(Structured diff data)

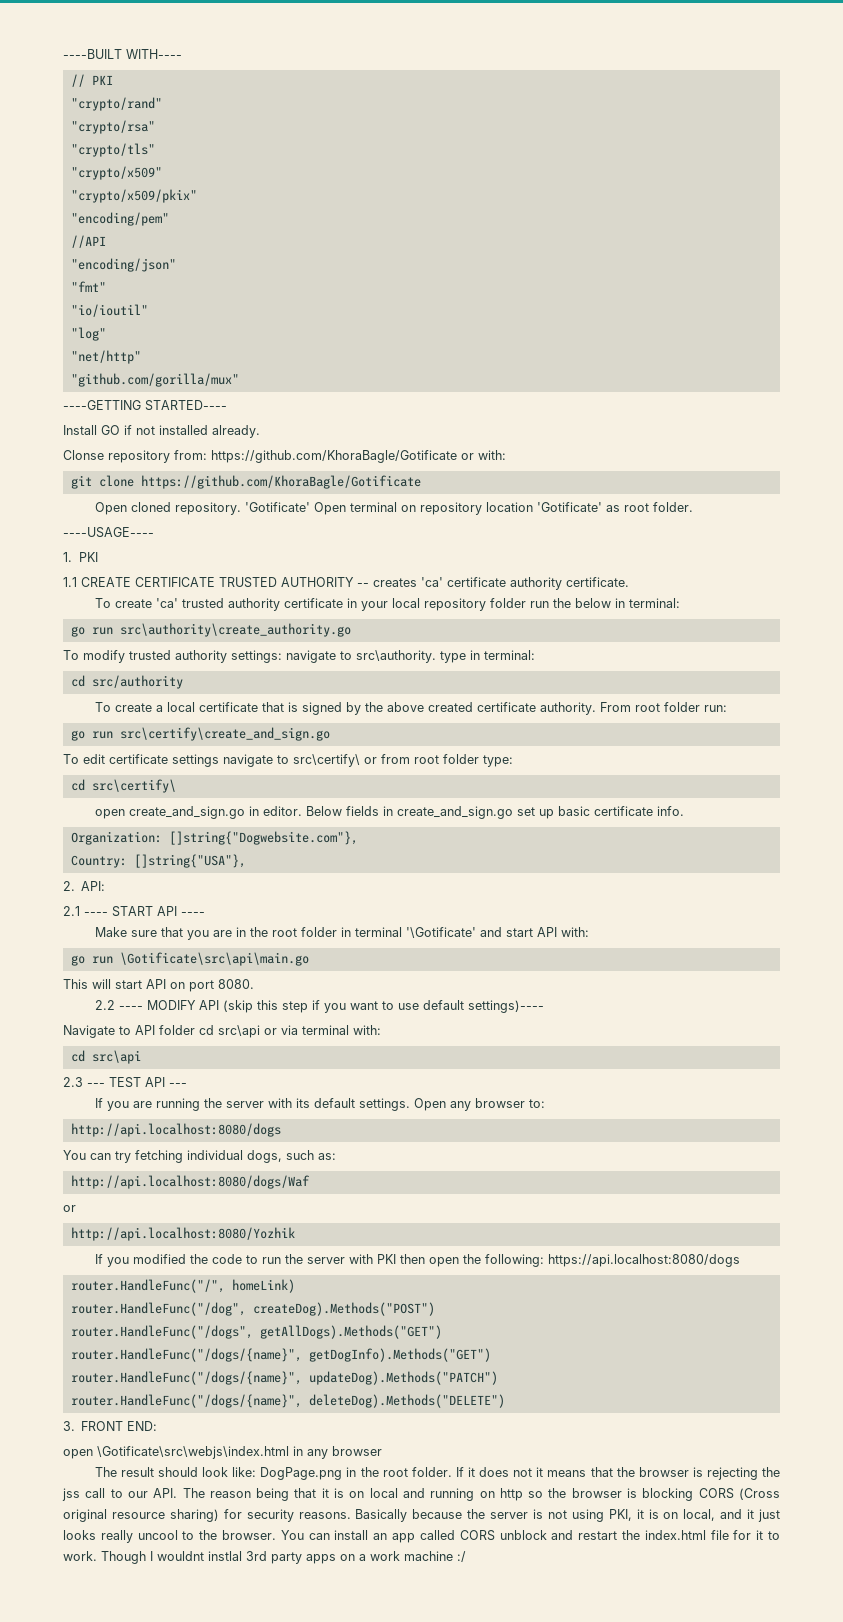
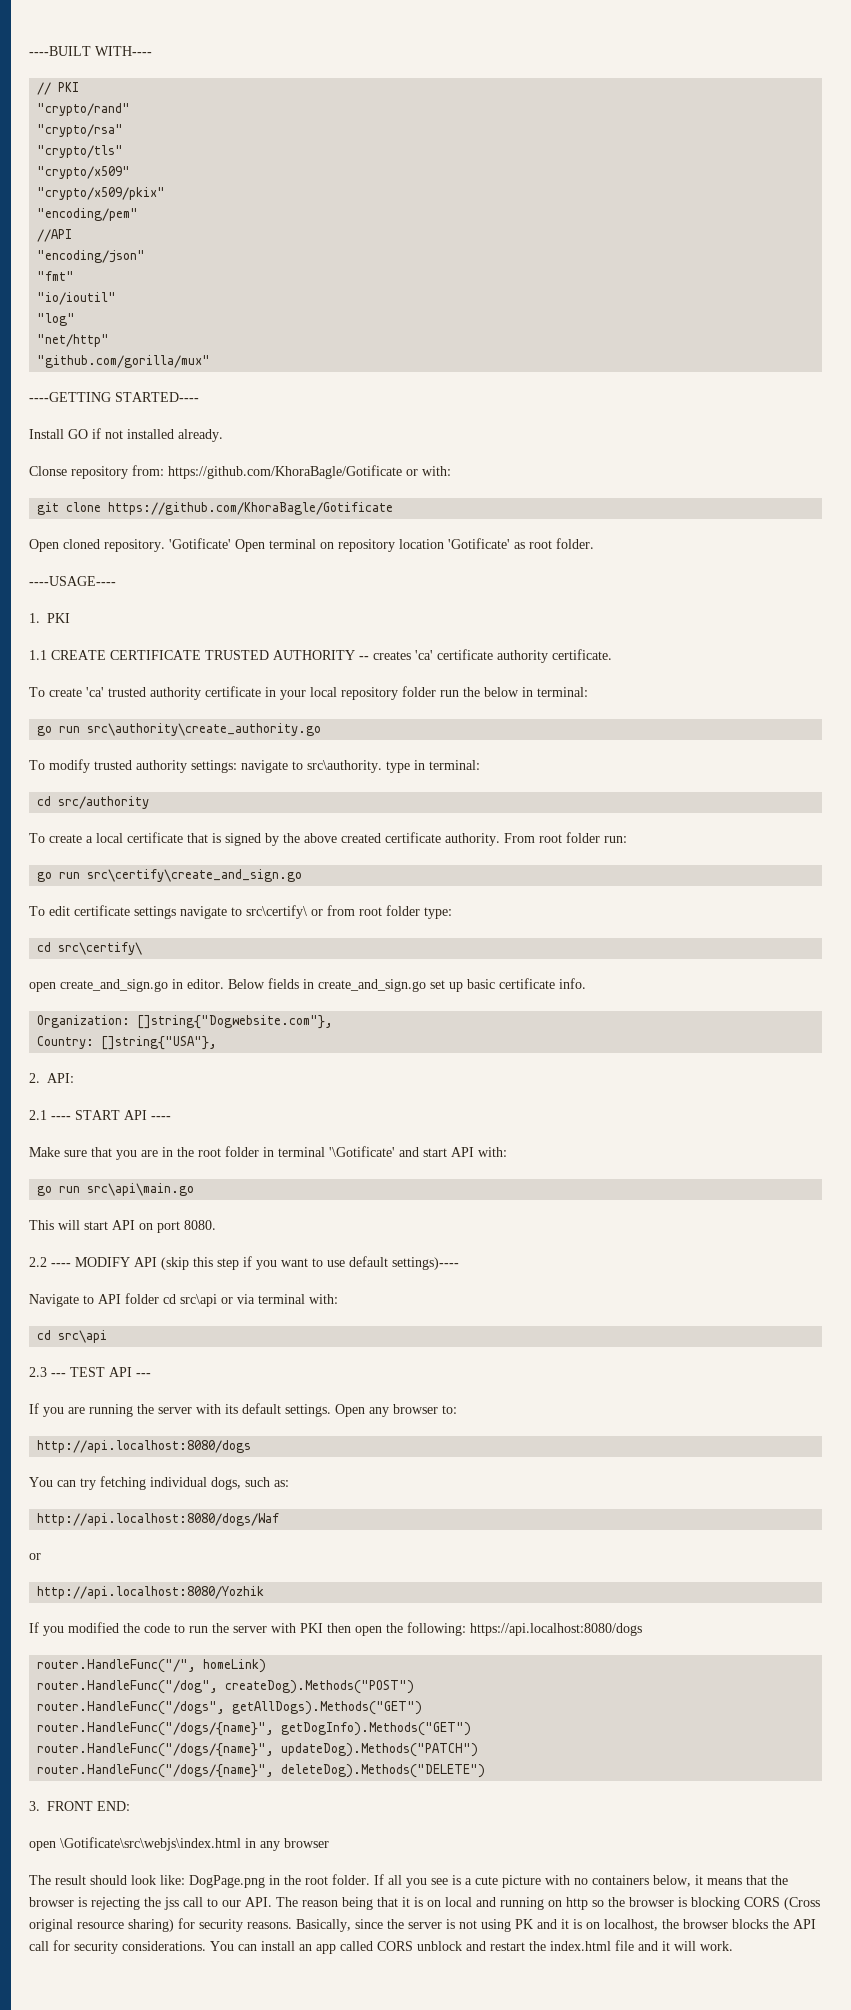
[119,952,309,966] \Gotificate\src\api\main.go -> [87,1183,195,1196] src\api\main.go
[467,1467,533,1477] it does not -> [388,1875,691,1888] all you see is a cute picture with no containers below,
[355,1509,463,1522] Basically because -> [296,1919,383,1932] Basically, since
[608,1509,780,1522] [63,1530,277,1543] PKI, it is on local, and it just looks really uncool to the browser. -> [515,1919,816,1931] [29,1940,206,1954] PK and it is on localhost, the browser blocks the API call for security considerations.
[733,1530,781,1540] [63,1551,466,1564] for it to work. Though I wouldnt instlal 3rd party apps on a work machine :/ -> [638,1941,733,1951] and it will work.

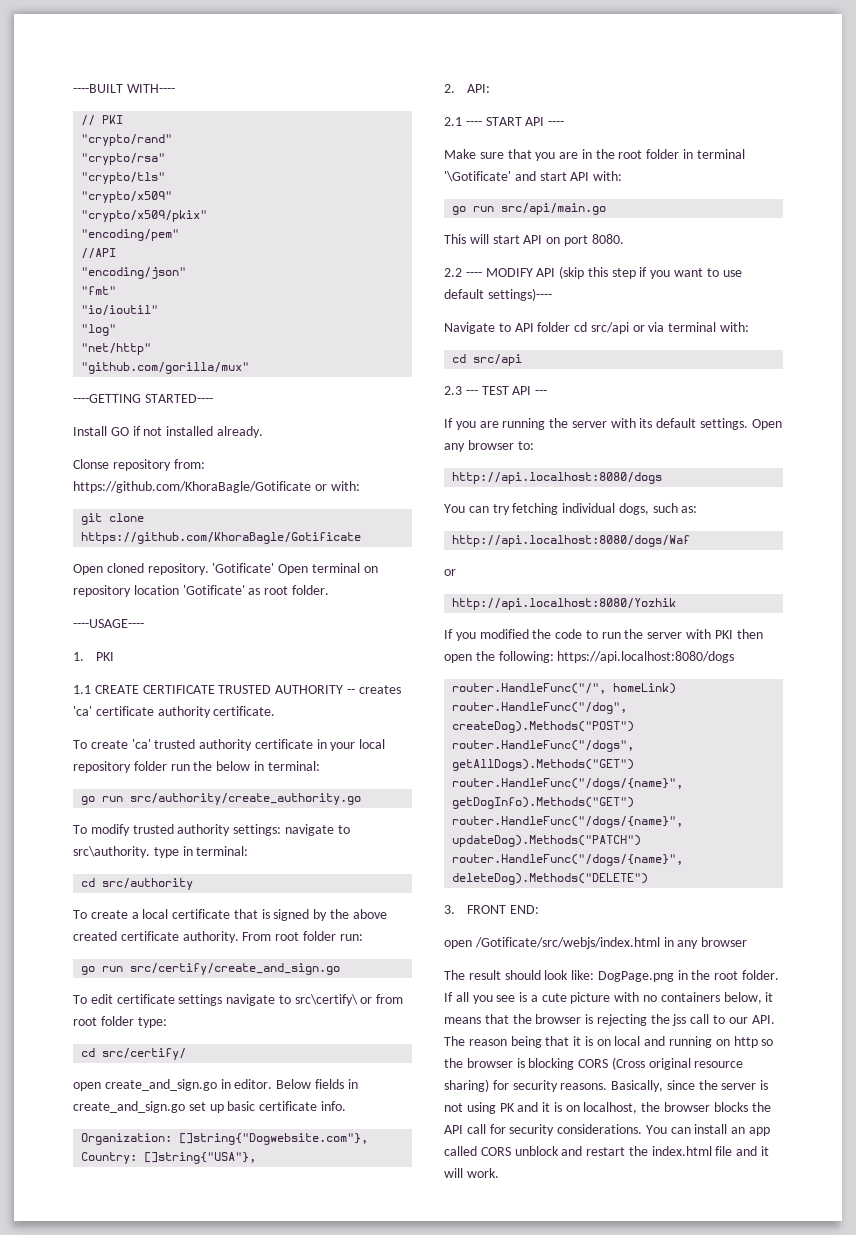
[87,723,322,736] src\authority\create_authority.go -> [130,793,362,805] src/authority/create_authority.go
[87,869,303,882] src\certify\create_and_sign.go -> [130,963,341,975] src/certify/create_and_sign.go
[58,942,143,955] src\certify\ -> [102,1048,187,1060] src/certify/
[87,1183,195,1196] src\api\main.go -> [501,203,607,215] src/api/main.go
[180,1294,217,1307] src\api -> [590,322,629,334] src/api
[58,1330,108,1343] src\api -> [473,354,523,366] src/api
[60,1837,241,1851] \Gotificate\src\webjs\index.html -> [474,937,660,949] /Gotificate/src/webjs/index.html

> **TASK INSTRUCTIONS**
The copy must reproduce every entry exactly while excluding all pictures.

> **WRITTEN ANSWER**
[119,952,309,966] \Gotificate\src\api\main.go -> [87,1183,195,1196] src\api\main.go
[467,1467,533,1477] it does not -> [388,1875,691,1888] all you see is a cute picture with no containers below,
[355,1509,463,1522] Basically because -> [296,1919,383,1932] Basically, since
[608,1509,780,1522] [63,1530,277,1543] PKI, it is on local, and it just looks really uncool to the browser. -> [515,1919,816,1931] [29,1940,206,1954] PK and it is on localhost, the browser blocks the API call for security considerations.
[733,1530,781,1540] [63,1551,466,1564] for it to work. Though I wouldnt instlal 3rd party apps on a work machine :/ -> [638,1941,733,1951] and it will work.

[87,723,322,736] src\authority\create_authority.go -> [130,793,362,805] src/authority/create_authority.go
[87,869,303,882] src\certify\create_and_sign.go -> [130,963,341,975] src/certify/create_and_sign.go
[58,942,143,955] src\certify\ -> [102,1048,187,1060] src/certify/
[87,1183,195,1196] src\api\main.go -> [501,203,607,215] src/api/main.go
[180,1294,217,1307] src\api -> [590,322,629,334] src/api
[58,1330,108,1343] src\api -> [473,354,523,366] src/api
[60,1837,241,1851] \Gotificate\src\webjs\index.html -> [474,937,660,949] /Gotificate/src/webjs/index.html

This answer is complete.